A while back, I made a promise to share some details about what has finally motivated me to get off my ass and drop some pounds.
In my circle of friends, we do a fair amount of abuse to one another. We insult, we snark, we deal with it pretty well most of the time. Not long ago, it got ugly. I was never particularly fond of fat jokes, but with most of my friends, whether the have spelling issues that lead me to call them “illiterate” among other names, or dance like the worst cliche of “White Man’s Disease” you’ve ever seen, or have something else going on that is “fair game” for the rest of us, I’ve learned to deal with it, and not let it bother me too much.
That all changed the day one of my friend’s kid said “Kevin, you’re fat.” and started laughing.
If this had been an adult and not a 6 year old child, I would have broken his jaw. I was so mad, I was literally shaking. I can’t really hold it against the kid, he’s 6. He doesn’t know better. I guess I could hold it against his parents, but I’m reasonably sure that they would be mortified had I decided to make an issue of it. I let it go, figuring that I’d get over it.
I didn’t. Every time my friends even get close to that particular topic of discussion, I went silent. The kind of silence that screams to anyone who knows me. “Don’t go here… You really don’t want to go here.”
In fact, several months later, it makes me just as angry today as it did then. So much so that my friendship with this little boy’s father has suffered.
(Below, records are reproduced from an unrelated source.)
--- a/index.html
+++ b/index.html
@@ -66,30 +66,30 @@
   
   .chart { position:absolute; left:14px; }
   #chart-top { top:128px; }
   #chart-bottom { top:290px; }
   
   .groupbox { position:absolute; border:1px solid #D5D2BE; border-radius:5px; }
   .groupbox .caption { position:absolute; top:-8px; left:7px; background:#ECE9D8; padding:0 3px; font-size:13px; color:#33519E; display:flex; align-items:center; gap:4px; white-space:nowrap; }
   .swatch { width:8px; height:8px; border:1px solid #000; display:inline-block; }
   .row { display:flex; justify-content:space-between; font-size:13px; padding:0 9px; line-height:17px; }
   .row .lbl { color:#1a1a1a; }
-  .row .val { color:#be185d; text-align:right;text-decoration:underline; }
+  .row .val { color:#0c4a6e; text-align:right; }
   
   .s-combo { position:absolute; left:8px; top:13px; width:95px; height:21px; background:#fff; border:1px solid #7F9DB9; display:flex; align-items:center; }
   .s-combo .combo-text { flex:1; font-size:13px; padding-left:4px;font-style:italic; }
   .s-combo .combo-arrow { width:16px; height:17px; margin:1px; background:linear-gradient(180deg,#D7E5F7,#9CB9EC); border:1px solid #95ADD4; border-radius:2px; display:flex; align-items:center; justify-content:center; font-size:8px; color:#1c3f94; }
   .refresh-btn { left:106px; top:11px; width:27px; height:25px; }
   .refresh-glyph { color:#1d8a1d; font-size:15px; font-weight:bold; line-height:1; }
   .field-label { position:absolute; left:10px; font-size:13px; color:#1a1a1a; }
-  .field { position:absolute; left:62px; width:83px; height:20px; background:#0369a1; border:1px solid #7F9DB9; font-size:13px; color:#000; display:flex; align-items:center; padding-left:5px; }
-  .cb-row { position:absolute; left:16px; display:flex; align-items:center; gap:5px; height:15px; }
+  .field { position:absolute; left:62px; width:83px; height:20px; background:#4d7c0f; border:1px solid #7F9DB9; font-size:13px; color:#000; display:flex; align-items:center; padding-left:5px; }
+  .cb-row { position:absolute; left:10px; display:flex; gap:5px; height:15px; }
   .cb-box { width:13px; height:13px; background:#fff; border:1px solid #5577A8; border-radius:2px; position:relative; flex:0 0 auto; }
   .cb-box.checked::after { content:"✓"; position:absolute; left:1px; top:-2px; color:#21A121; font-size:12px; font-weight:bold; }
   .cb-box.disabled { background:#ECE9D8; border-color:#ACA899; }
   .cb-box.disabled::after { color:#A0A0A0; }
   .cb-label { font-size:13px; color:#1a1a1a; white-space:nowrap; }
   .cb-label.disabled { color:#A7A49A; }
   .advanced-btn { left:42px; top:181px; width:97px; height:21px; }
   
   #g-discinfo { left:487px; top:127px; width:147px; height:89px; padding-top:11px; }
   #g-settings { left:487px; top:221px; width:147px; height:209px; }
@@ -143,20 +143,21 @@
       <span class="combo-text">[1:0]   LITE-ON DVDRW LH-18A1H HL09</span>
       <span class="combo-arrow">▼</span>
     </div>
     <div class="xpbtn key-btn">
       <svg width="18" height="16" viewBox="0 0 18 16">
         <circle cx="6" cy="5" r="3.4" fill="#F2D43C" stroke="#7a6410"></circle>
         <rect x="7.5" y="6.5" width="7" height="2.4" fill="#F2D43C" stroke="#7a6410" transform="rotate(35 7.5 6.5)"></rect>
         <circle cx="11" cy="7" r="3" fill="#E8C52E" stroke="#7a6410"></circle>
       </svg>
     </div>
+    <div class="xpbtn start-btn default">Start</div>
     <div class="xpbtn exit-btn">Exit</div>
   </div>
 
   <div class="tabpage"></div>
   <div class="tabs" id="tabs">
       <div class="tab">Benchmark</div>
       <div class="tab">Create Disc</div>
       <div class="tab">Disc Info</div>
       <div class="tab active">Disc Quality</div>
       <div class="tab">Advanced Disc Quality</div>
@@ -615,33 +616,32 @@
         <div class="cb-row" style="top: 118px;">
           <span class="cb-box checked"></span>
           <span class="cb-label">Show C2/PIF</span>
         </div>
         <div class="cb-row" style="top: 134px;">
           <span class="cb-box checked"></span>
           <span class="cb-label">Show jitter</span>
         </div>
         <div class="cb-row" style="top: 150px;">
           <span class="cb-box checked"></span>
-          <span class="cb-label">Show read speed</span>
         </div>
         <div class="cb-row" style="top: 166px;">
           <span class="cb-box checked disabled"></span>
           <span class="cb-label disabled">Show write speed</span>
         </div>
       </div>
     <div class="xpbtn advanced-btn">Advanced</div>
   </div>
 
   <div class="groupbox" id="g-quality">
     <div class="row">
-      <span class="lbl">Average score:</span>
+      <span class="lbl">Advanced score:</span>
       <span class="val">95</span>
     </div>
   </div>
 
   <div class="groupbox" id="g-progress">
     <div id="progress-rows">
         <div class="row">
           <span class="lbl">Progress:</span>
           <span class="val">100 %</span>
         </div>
So much so that I am loathe to speak to him, lest I say something unkind about a child who had no idea what he was saying, or how much it hurt.
What it has also done, is motivated me. Not because I’m trying to impress anyone, but because 10 years ago, it would have taken a bold man, indeed, to make such a comment in my presence. The idea that my own friends don’t respect me because of this problem is nearly unbearable.
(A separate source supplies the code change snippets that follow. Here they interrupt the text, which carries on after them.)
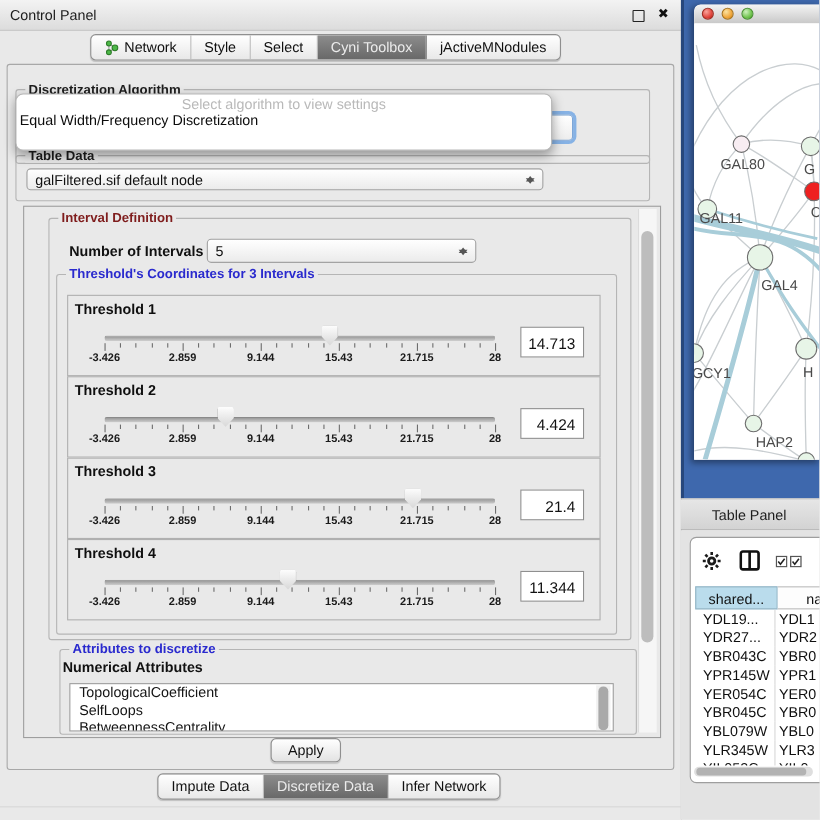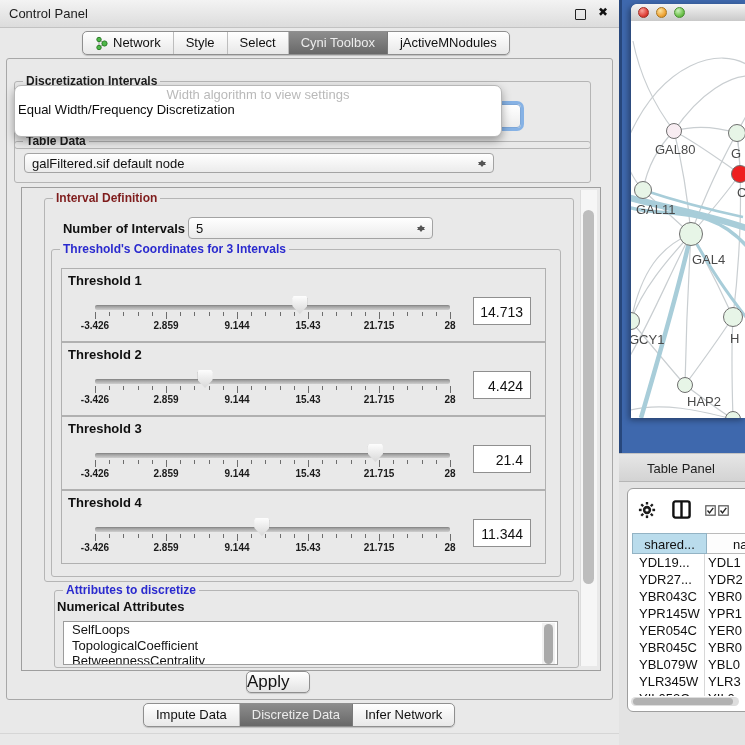--- a/index.html
+++ b/index.html
@@ -53,21 +53,21 @@
   .ticklabel{position:absolute;top:51px;transform:translateX(-50%);font-size:10px;font-weight:bold;color:#1a1a1a;white-space:nowrap;text-align:center;}
   .vbox{position:absolute;left:411px;top:28px;width:58px;height:28px;background:#fff;border:1px solid #8f8f8f;font-size:14px;color:#111;text-align:right;line-height:28px;padding-right:7px;box-sizing:border-box;}
   .attr-group{left:32px;top:402px;width:523px;height:76px;}
   .attr-sub{position:absolute;left:2px;top:8px;font-weight:bold;font-size:13px;color:#111;}
   .attr-list{position:absolute;left:8px;top:30px;width:495px;height:44px;background:#fff;border:1px solid #9c9c9c;overflow:hidden;box-sizing:border-box;}
   .litem{font-size:13px;line-height:15.5px;padding-left:8px;color:#141414;white-space:nowrap;}
   .attr-scroll{position:absolute;right:2px;top:1px;width:13px;height:41px;background:#f1f1f1;}
   .attr-scroll .th{position:absolute;left:2px;top:1px;width:9px;height:40px;background:#a9a9a9;border-radius:5px;}
   .v-scrollbar{position:absolute;right:3px;top:2px;width:16px;height:476px;background:#f6f6f6;border-left:1px solid #dcdcdc;}
   .v-scrollbar .th{position:absolute;left:2px;top:20px;width:11px;height:374px;background:#bdbdbd;border-radius:6px;}
-  .apply-btn{position:absolute;left:239px;top:612px;width:62px;height:20px;border:1px solid #8f8f8f;border-radius:5px;background:linear-gradient(#fff,#e3e3e3);font-size:17px;color:#111;line-height:19px;box-shadow:0 1px 1px rgba(0,0,0,.15);}
+  .apply-btn{position:absolute;left:239px;top:612px;width:62px;height:20px;border:1px solid #8f8f8f;border-radius:5px;background:linear-gradient(#fff,#e3e3e3);font-size:13px;color:#111;text-align:center;line-height:19px;box-shadow:0 1px 1px rgba(0,0,0,.15);}
   
   .desktop{position:absolute;left:619px;top:0;width:126px;height:453px;background:linear-gradient(90deg,#27477c 0px,#27477c 3px,#3e68ad 3px);}
   .net-window{position:absolute;left:12px;top:4px;width:114px;height:414px;background:#fff;border-radius:6px 0 0 0;box-shadow:-2px 2px 6px rgba(0,0,0,.4);overflow:hidden;}
   .net-titlebar{position:absolute;left:0;top:0;width:100%;height:17px;background:linear-gradient(#f4f4f4,#c9c9c9);border-bottom:1px solid #9a9a9a;border-radius:6px 0 0 0;}
   .light{position:absolute;top:3px;width:11px;height:11px;border-radius:50%;box-sizing:border-box;}
   .light.red{left:7px;background:radial-gradient(circle at 35% 30%,#f9a49b,#e0443c 60%,#ad1d12);border:1px solid #9f2e24;}
   .light.yellow{left:25px;background:radial-gradient(circle at 35% 30%,#fbe3a0,#f0a63a 60%,#c67f17);border:1px solid #a8741d;}
   .light.green{left:43px;background:radial-gradient(circle at 35% 30%,#cdf1bd,#71c450 60%,#459729);border:1px solid #489032;}
   .net-canvas{position:absolute;left:0;top:17px;width:114px;height:397px;background:#fff;overflow:hidden;}
   .net-canvas svg{position:absolute;left:0;top:0;}
@@ -124,26 +124,26 @@
           <span>Cyni Toolbox</span>
         </div>
         <div class="seg">
           <span>jActiveMNodules</span>
         </div>
       </div>
 
     <div class="outer-panel">
 
       <div class="tborder disc-group">
-        <span class="tlabel">Discretization Intervals</span>
+        <span class="tlabel">Discretization Algorithm</span>
       </div>
       <div class="algo-combo"></div>
 
       <div class="popup">
-        <div class="hint">Width algorithm to view settings</div>
+        <div class="hint">Select algorithm to view settings</div>
         <div class="opt">Equal Width/Frequency Discretization</div>
       </div>
 
       <div class="tborder td-group">
         <span class="tlabel">Table Data</span>
         <div class="combo td-combo">
           <span>galFiltered.sif default node</span>
           <span class="stepper"></span>
         </div>
       </div>
@@ -313,22 +313,22 @@
                 </div>
               </div>
           </div>
         </div>
 
         <div class="tborder attr-group">
           <span class="tlabel blue">Attributes to discretize</span>
           <div class="attr-sub">Numerical Attributes</div>
           <div class="attr-list">
             <div id="attrItems">
+                <div class="litem">TopologicalCoefficient</div>
                 <div class="litem">SelfLoops</div>
-                <div class="litem">TopologicalCoefficient</div>
                 <div class="litem">BetweennessCentrality</div>
               </div>
             <div class="attr-scroll">
                 <div class="th"></div>
               </div>
           </div>
         </div>
 
         <div class="v-scrollbar">
           <div class="th"></div>
@@ -394,21 +394,21 @@
             <path d="M60,213 C82,252 96,272 118,300" stroke-width="3"></path>
           </g>
         </svg>
       <div class="node" style="left: 35px; top: 102px; width: 16px; height: 16px; background: rgb(248, 237, 242);"></div>
           <div class="nlabel" style="left: 24px; top: 121px;">GAL80</div>
           <div class="node" style="left: 97px; top: 103px; width: 18px; height: 18px; background: rgb(231, 245, 231);"></div>
           <div class="nlabel" style="left: 100px; top: 125px;">G</div>
           <div class="node" style="left: 100px; top: 144px; width: 18px; height: 18px; background: rgb(238, 32, 32);"></div>
           <div class="nlabel" style="left: 106px; top: 164px;">C</div>
           <div class="node" style="left: 3px; top: 160px; width: 18px; height: 18px; background: rgb(231, 245, 231);"></div>
-          <div class="nlabel" style="left: 5px; top: 181px; text-align: center;">GAL11</div>
+          <div class="nlabel" style="left: 5px; top: 170px; text-align: center;">GAL11</div>
           <div class="node" style="left: 48px; top: 201px; width: 24px; height: 24px; background: rgb(231, 245, 231);"></div>
           <div class="nlabel" style="left: 61px; top: 231px;">GAL4</div>
           <div class="node" style="left: -9px; top: 291px; width: 18px; height: 18px; background: rgb(231, 245, 231);"></div>
           <div class="nlabel" style="left: -2px; top: 311px;">GCY1</div>
           <div class="node" style="left: 92px; top: 286px; width: 20px; height: 20px; background: rgb(231, 245, 231);"></div>
           <div class="nlabel" style="left: 99px; top: 310px;">H</div>
           <div class="node" style="left: 46px; top: 356px; width: 16px; height: 16px; background: rgb(231, 245, 231);"></div>
           <div class="nlabel" style="left: 56px; top: 373px;">HAP2</div>
           <div class="node" style="left: 94px; top: 390px; width: 16px; height: 16px; background: rgb(231, 245, 231);"></div>
         </div>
I’m seriously pissed about it, enough that I am shutting myself away from my own friends in order to do something about it. I guess, at the end of the day, I’m most mad at myself, and that’s as safe a target for my anger as anyone. The hell of it is, most of my friends talk often of their own struggles with losing weight, but for some reason, I wound up as the punching bag. I can take it, that’s not the issue. The problem is that I have enough pride not to want to even be mentioned in such a discussion. Anger and pride can be a powerful motivator if used correctly.
And *that’s* where the drive comes from.